→ Work to be completed
Only the lines from the one containing "- cd indolead" through the one containing "- Your tax-deductible" should be printed, exactly as they appear below, with both ends included.

→ Difference listings

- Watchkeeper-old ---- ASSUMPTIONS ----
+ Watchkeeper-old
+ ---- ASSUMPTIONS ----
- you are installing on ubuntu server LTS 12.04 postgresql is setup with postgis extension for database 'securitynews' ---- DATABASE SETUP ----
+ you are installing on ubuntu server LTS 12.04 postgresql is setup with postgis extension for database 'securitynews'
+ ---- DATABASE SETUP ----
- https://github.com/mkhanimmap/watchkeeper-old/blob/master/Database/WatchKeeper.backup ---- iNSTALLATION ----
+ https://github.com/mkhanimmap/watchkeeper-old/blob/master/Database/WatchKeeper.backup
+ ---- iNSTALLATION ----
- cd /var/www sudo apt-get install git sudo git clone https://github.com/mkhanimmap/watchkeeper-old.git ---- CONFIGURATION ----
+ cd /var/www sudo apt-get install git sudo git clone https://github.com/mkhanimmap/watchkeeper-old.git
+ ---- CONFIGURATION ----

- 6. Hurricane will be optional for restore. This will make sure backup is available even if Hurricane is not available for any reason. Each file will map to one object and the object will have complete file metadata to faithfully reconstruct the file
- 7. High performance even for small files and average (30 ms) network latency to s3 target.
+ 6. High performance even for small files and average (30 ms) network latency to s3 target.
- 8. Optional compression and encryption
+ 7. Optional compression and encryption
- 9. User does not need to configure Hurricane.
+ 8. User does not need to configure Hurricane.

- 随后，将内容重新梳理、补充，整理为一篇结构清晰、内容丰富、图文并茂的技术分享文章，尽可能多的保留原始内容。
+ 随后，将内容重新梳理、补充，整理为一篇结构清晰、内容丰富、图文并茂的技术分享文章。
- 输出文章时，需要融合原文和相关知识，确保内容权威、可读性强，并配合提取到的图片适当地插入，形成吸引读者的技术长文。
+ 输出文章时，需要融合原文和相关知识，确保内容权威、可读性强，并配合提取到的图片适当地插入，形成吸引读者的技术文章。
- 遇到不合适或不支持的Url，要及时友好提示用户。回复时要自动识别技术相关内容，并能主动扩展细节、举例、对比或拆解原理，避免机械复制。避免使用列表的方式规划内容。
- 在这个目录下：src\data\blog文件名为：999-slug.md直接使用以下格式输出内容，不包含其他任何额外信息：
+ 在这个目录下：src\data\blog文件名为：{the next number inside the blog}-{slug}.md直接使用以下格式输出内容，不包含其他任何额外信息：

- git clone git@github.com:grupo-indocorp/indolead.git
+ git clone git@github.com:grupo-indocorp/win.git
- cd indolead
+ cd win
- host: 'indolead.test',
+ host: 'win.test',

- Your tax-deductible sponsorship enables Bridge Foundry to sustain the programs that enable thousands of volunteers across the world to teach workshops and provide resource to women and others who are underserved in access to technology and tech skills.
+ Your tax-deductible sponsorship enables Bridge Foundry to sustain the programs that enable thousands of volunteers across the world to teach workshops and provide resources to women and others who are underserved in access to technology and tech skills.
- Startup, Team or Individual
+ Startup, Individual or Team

→ Answer for this exercise
- cd indolead
+ cd win
- host: 'indolead.test',
+ host: 'win.test',

- Your tax-deductible sponsorship enables Bridge Foundry to sustain the programs that enable thousands of volunteers across the world to teach workshops and provide resource to women and others who are underserved in access to technology and tech skills.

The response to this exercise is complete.